A blush climbed up Ravencross's neck. He rubbed at his forearm, the shoulder still wrapped in bloody bandages. “I feel a fool.”

“No, my lord. You were concerned, and rightly so.” Miss Stranje sounded surprisingly conciliatory. “Miss Aubreyson did, indeed, scream this morning because of a particularly bad nightmare. The sound alarmed me as well. As you know, I am not easily alarmed.” She gestured to a chair at the end of the table. “Won't you please sit down? Miss Aubreyson will explain it all to you after you've eaten. You, too, Mr. MacDougal.”

The burly Scot backed away, waving his hands. “No, miss, couldn't do that. T'wouldn't be proper fer the likes of me to sit at yer table, what wi' me being his lordship's servant an' all.” He eyed the warming pan full of crispy fish on the side table. “But I wouldn't say no to takin' one of these kippers with me to the kitchen. I'll just wait for you there, shall I, sir?”

Sir. Lordship.
MacDougal's wobbly forms of address would leave the listener confused as to whether Lord Ravencross was a duke or a baronet. Miss Stranje waved her fingers, and the footman took the hungry Scot away to the kitchen with a heaping plate dressed with fried fish and potatoes.

Lord Ravencross remained standing where he was. “I wouldn't want to impose.”

“Sit, my lord. You are more than welcome at our table.”

He continued to stare at me, as if staring reassured him that I was truly alive and well. “You're all right, then?”

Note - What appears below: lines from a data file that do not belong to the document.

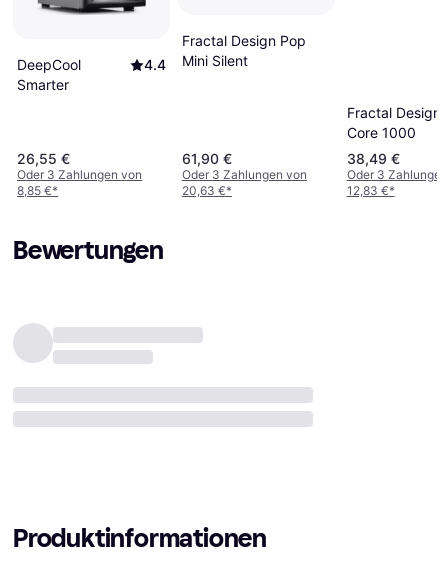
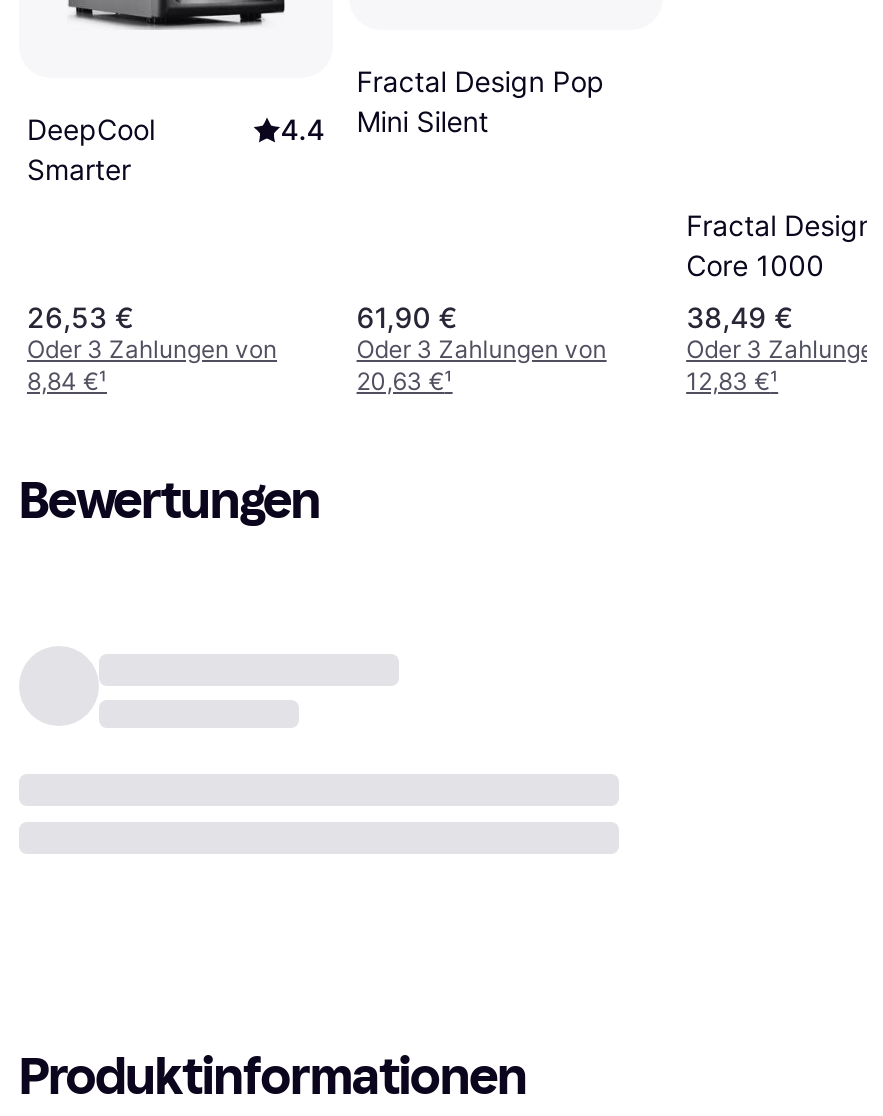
- 26,55 €
+ 26,53 €

- 8,85 €*
+ 8,84 €¹

- 20,63 €*
+ 20,63 €¹

- 12,83 €*
+ 12,83 €¹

I nodded, still astonished.

“It was just a bad dream?”

“Yes.”

Jane muttered under her breath as I took my seat. “
We are nothing to each other.

Her sly remark jarred me from my stupor.


No more than neighbors,
” she mocked, only loud enough for me to hear.

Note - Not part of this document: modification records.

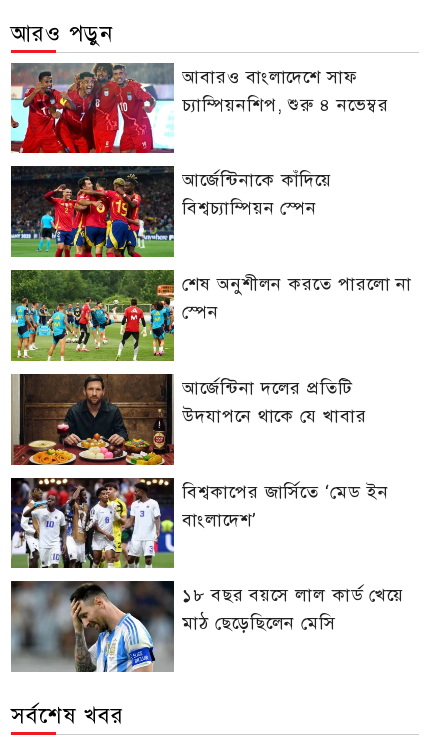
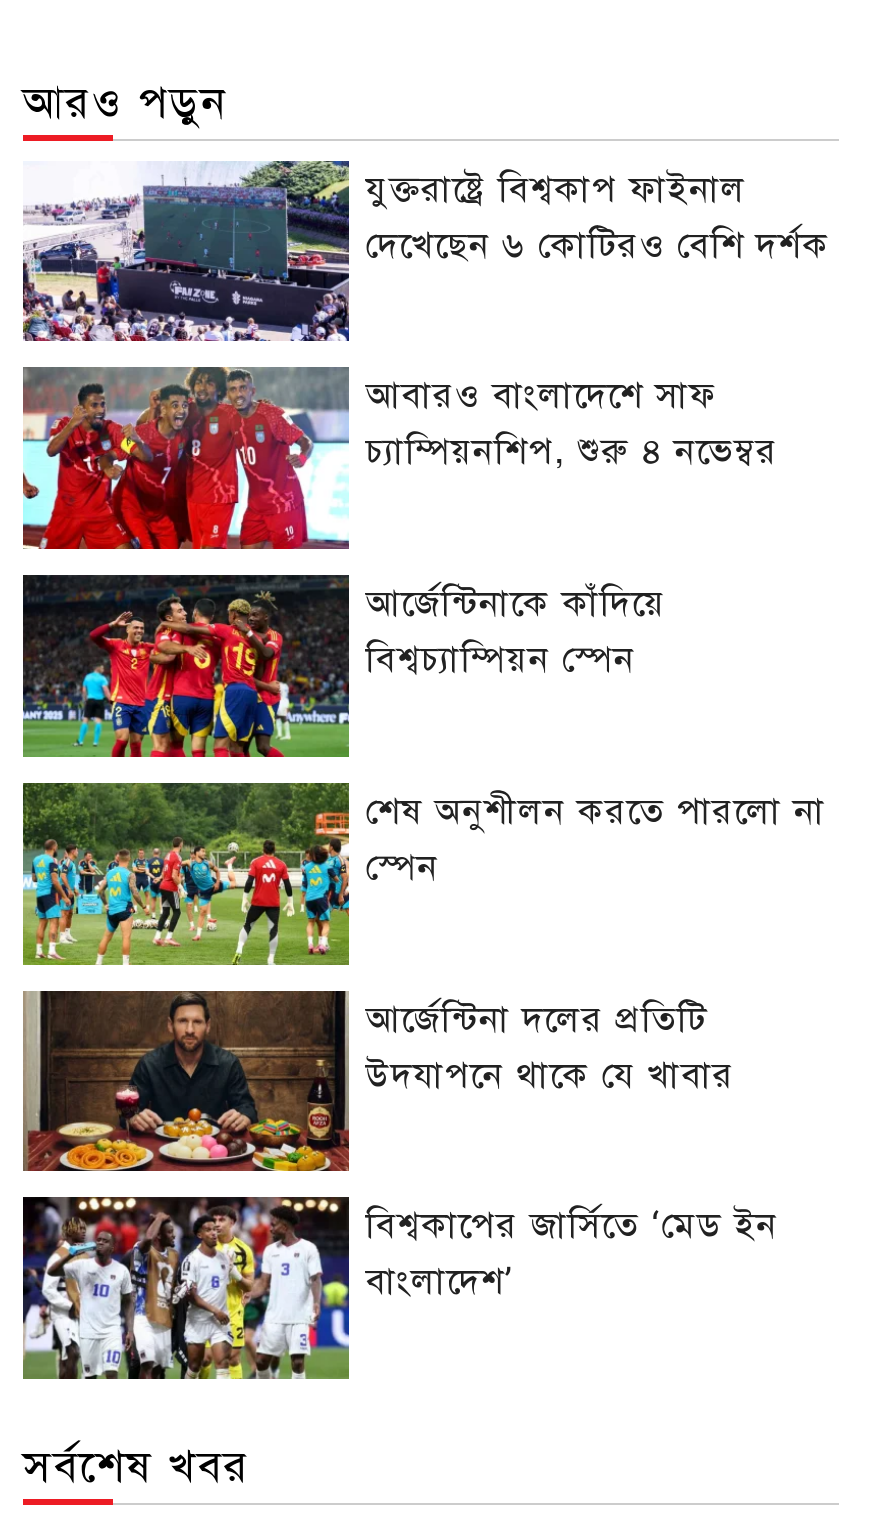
+ [image]
+ যুক্তরাষ্ট্রে বিশ্বকাপ ফাইনাল
+ দেখেছেন ৬ কোটিরও বেশি দর্শক

moved down: [image] | আবারও বাংলাদেশে সাফ | চ্যাম্পিয়নশিপ, শুরু ৪ নভেম্বর | ... | বিশ্বকাপের জার্সিতে ‘মেড ইন | বাংলাদেশ’

- [image]
- ১৮ বছর বয়সে লাল কার্ড খেয়ে
- মাঠ ছেড়েছিলেন মেসি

“Enough.” I pinched her as she sat down. A trick I'd learned from Daneska, how to pinch while pretending to smile and be polite.

Had I'd truly screamed so loud he heard it all the way across both parks? I shook the idea away. It seemed impossible. Or had he dreamt of me? Perhaps he'd had a worry nightmare like the one Sera accused me of having. Was he worried about me just as I was about Georgie? I felt absurdly pleased at the prospect. I shouldn't be happy that he'd had a nightmare, and yet the thought that I might be that much in his thoughts made my blood gallop and my heart dance.

The footman brought him a plate heaped with food. Lord Ravencross glanced with little interest at the bacon, curried eggs, sliced oranges, and toast. He looked around the table, moving from face to face until he landed with a jarring thud on the personage of Mr. Sinclair.

“Who the devil are you?” Lord Ravencross did not say this with the gentility one might expect from a guest. His tone made it clear he expected a prompt answer. He issued his demand with the force of a man having discovered a gentleman caller in his wife's bedchamber instead of finding a perfectly civil male visitor seated across the breakfast table in a girls' school.

“Apparently, I am the fox in this henhouse.”

Jane groaned and rolled her eyes. Miss Stranje performed the introductions, but Lord Ravencross continued to frown at Mr. Sinclair.